I shook my head. My hand held the empty box, crushed now in my grip, blood on it from old thorn-scars bleeding once more. The box fell from me, and I kicked it to the wall.
“No,” I said. “Just no.”
Father Gomst waited for us in the courtyard. A path had been cleared through the dead. They lay heaped to either side as if it were the road into hell. And the smell of it, Brothers! It made my stomach rumble. And worse, as I walked that path between the corpses, stacked and charred, they twitched. Hands red in ruin flexed at my passing, burned skin sloughing from fingers. Heads lolled, dead eyes found me. The men with me, focused in their purpose, didn’t see it, but I saw, I felt them all, uneasy in their new slumbers as the Dead King watched me through them.
Never open the box.
Death and fire had their hooks in me. Deeper than deep. And each had started to pull.
“I should be tending the dying,” Father Gomst said, almost shouting to be heard over the screaming from the circle gallery where they had been taken.
“Let the dying tend to themselves,” I said. I knew that Father Gomst would have been no comfort to me when I lay groaning in the Heimrift. I saw Grumlow at the keep doors, hanging back in the shadows. I waved him forward. “Show the dying a little mercy, Grumlow,” I said. He nodded and departed.
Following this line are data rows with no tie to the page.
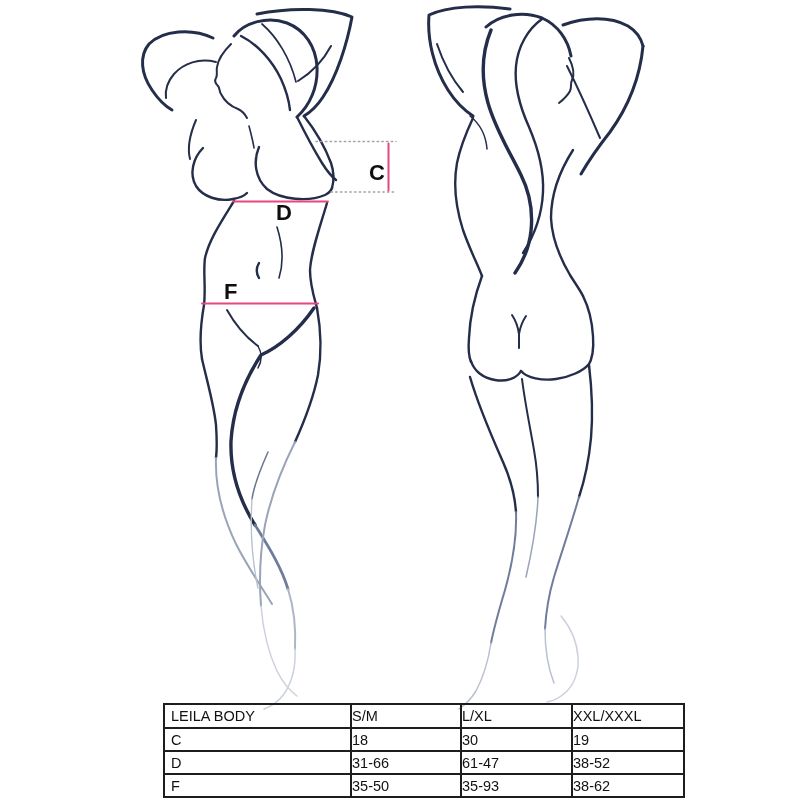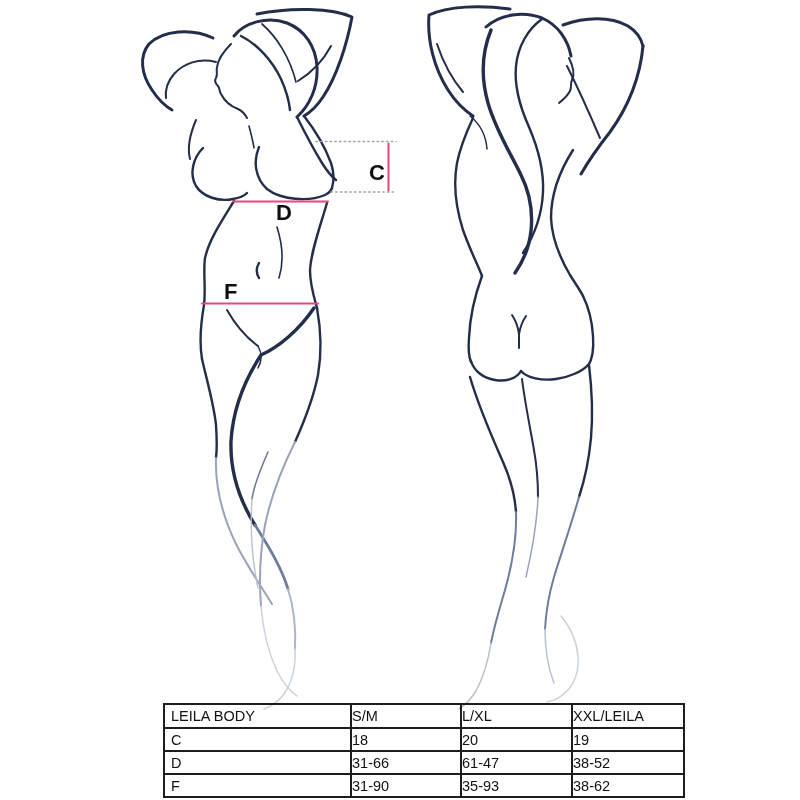"XXL/LEILA" td { text: XXL/LEILA -> XXL/XXXL }
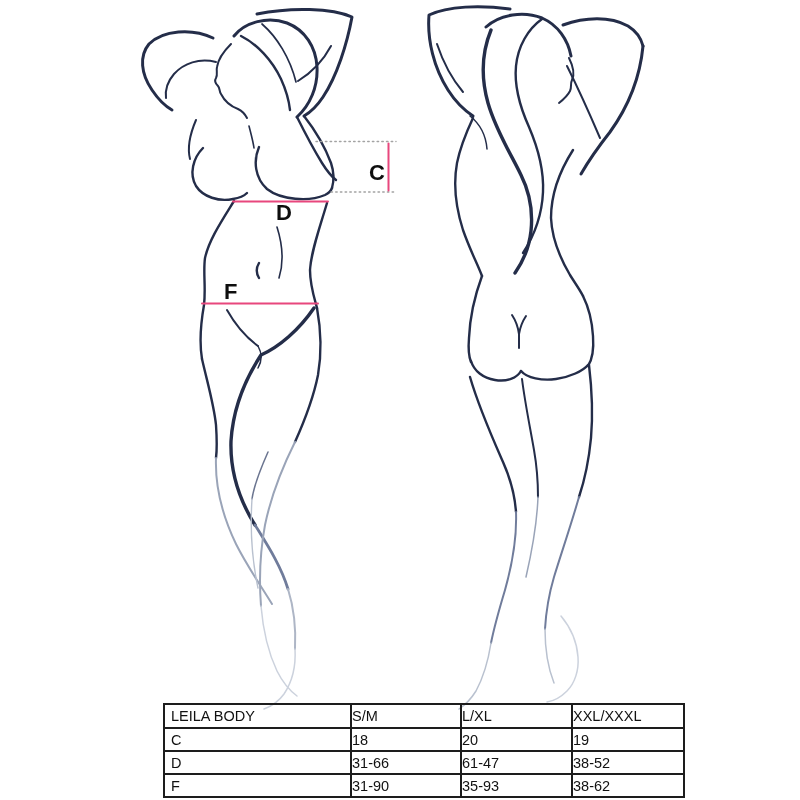"20" td { text: 20 -> 30 }
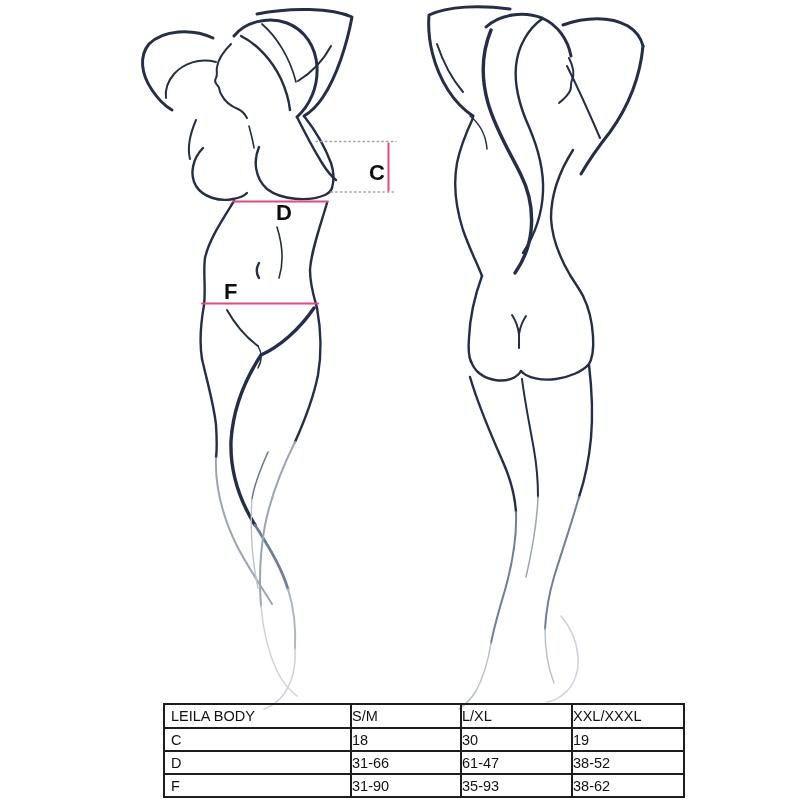"31-90" td { text: 31-90 -> 35-50 }
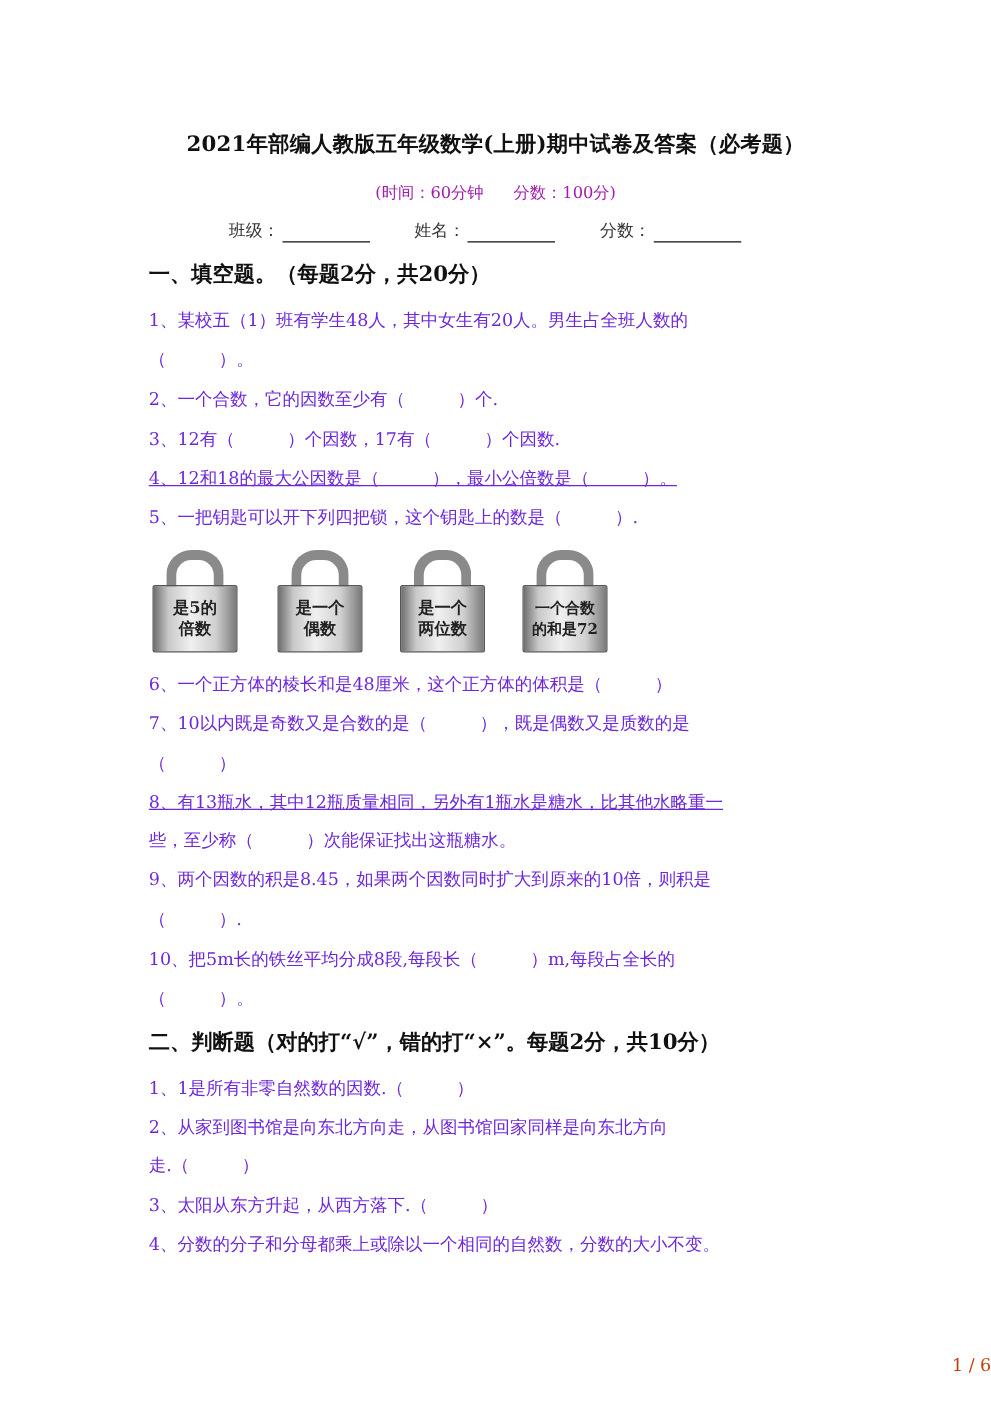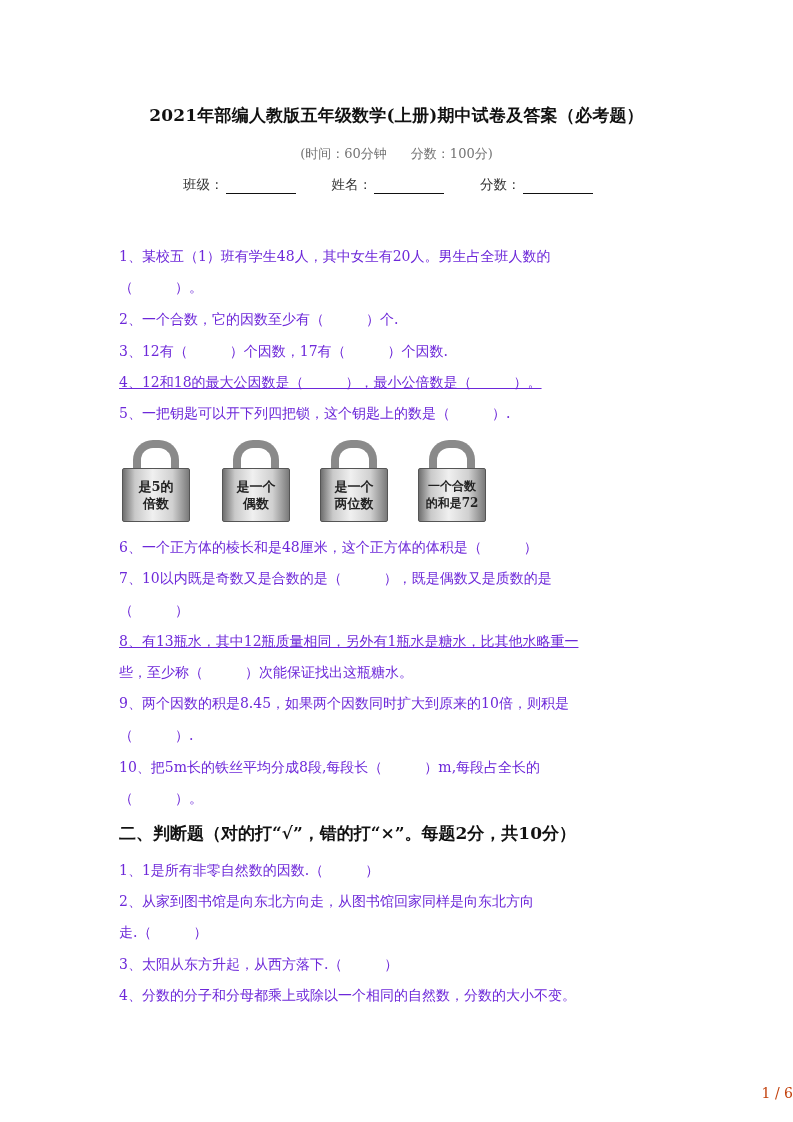"(时间：60分钟 分数：100分)" .subtitle { color: #737373 -> #a21caf }
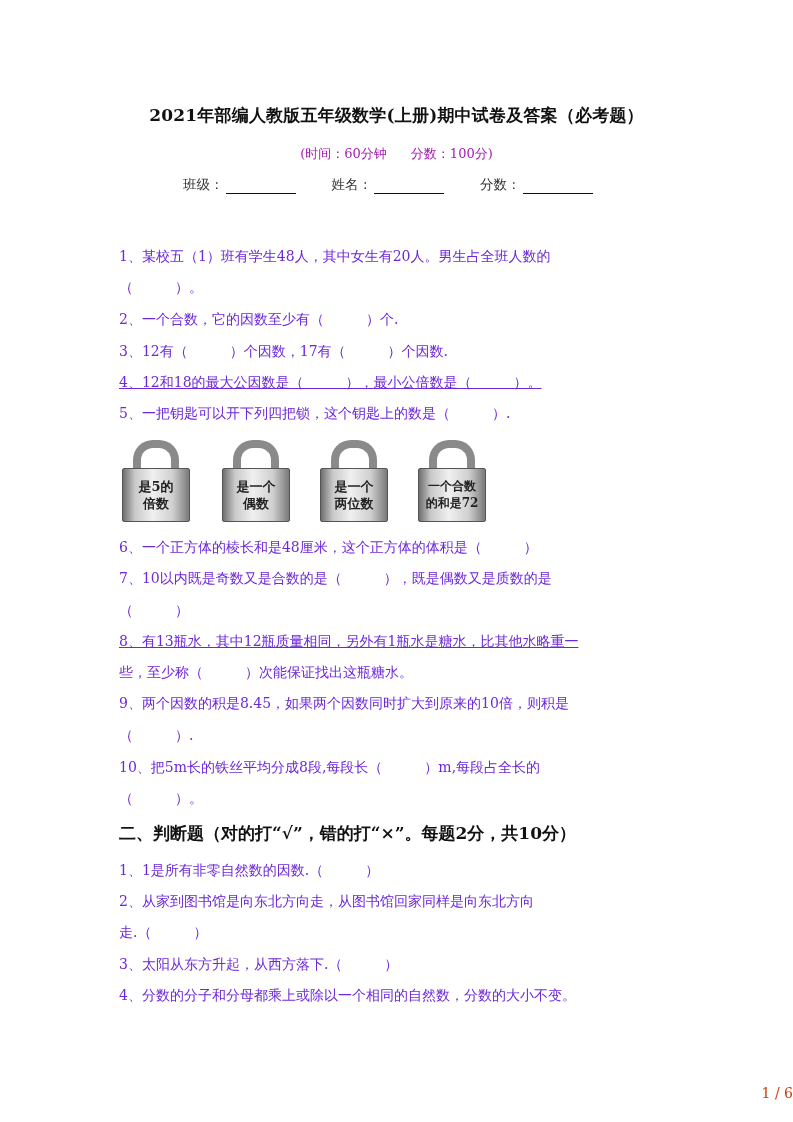"一、填空题。（每题2分，共20分）" div.section-head { html: none -> <div>一、填空题。（每题2分，共20分）</div> }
I knew I would have appreciated Grumlow’s quick sharp mercy back in the Heimrift rather than a slow exit accompanied by Father Gomst’s moralizing.
We walked along the pathway, cleared of the dead, but not the grease of burned flesh, the pieces of skin, the charred outlines of men. No one spoke; even Rike looked grim. It was appropriate though. My uncle, the Duke of Renar, had been a burner. He had spread his own terror that way. And I had come to take the place from him with Gog at my side, filling the courtyard with cremations. The Prince of Arrow had it right when he called the Ancraths the darkest branch of the Steward tree. I had long wondered if I would stand against Orrin of Arrow when he came a-calling. He was perhaps the brightest fruit from the branches of the emperor’s line. In the four years since I claimed the Highlands I had walked the empire, returning at last to suppress cousin Jarco’s uprising in the west, then battled less tangible foes, sickness in my people and in the economy. In the same span the Prince of Arrow had built his strength and taken five thrones. It was perhaps only the repeated whispering of the wise, telling me I must cede him the empire throne, that made me think of opposing his march to the Gilden Gate. I do not like to be told.
Now though, with the copper box torn open and my memories and sins returned to me, I felt that more had been restored, as if I had been a shadow of myself, almost me, but with something vital stolen away, something so bonded to my crimes that Luntar had been forced to set it also into his box of memories. I might not live to see the sun set on this day of blood, but if I did, four years would not pass again and find me no closer to my goals.